• What to produce: Only the lines from the one with "Configuração da plataforma" to the end of the data, both ends included, should be output, exactly as they stand and without pictures.

======== Task material

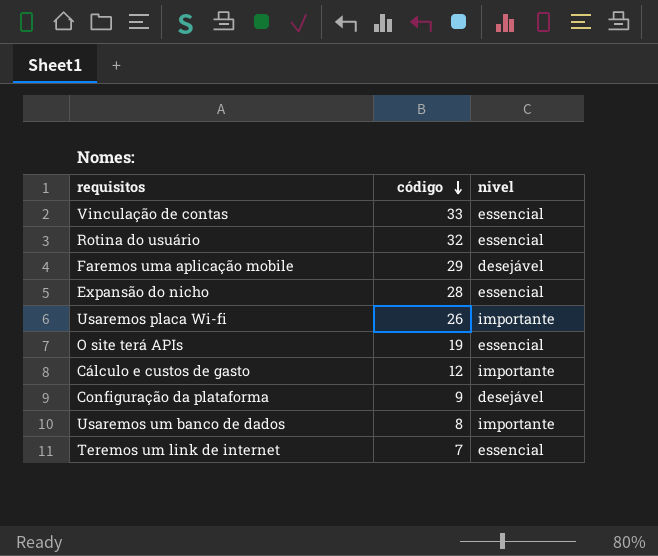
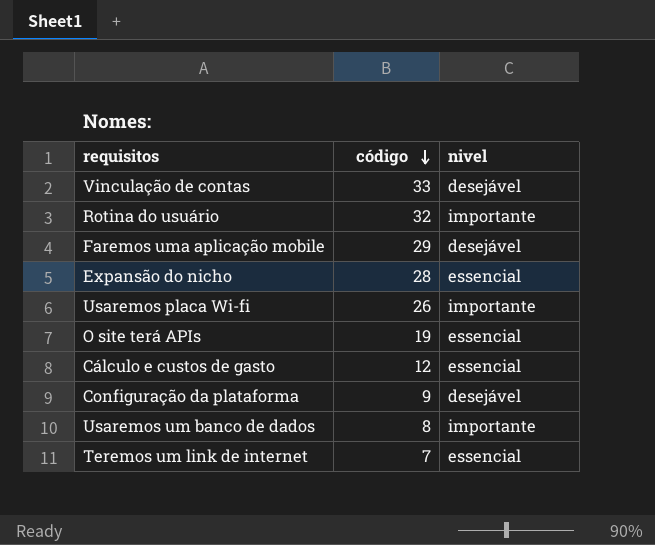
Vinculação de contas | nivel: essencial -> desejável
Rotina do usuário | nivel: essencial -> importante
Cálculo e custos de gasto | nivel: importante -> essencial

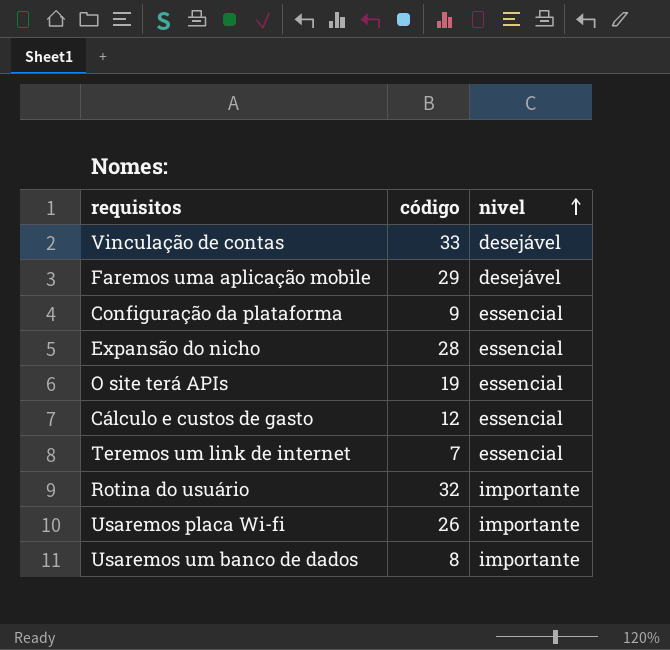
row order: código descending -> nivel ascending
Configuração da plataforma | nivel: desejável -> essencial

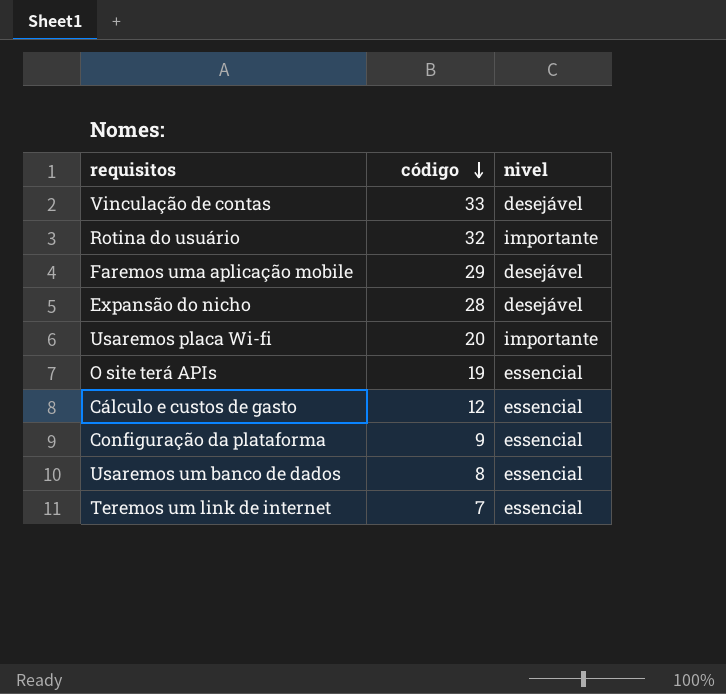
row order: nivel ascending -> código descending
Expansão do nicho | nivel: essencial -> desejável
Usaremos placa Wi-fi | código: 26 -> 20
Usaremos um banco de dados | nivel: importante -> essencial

================

• Result of the exercise:
Configuração da plataforma | nivel: desejável -> essencial

row order: nivel ascending -> código descending
Expansão do nicho | nivel: essencial -> desejável
Usaremos placa Wi-fi | código: 26 -> 20
Usaremos um banco de dados | nivel: importante -> essencial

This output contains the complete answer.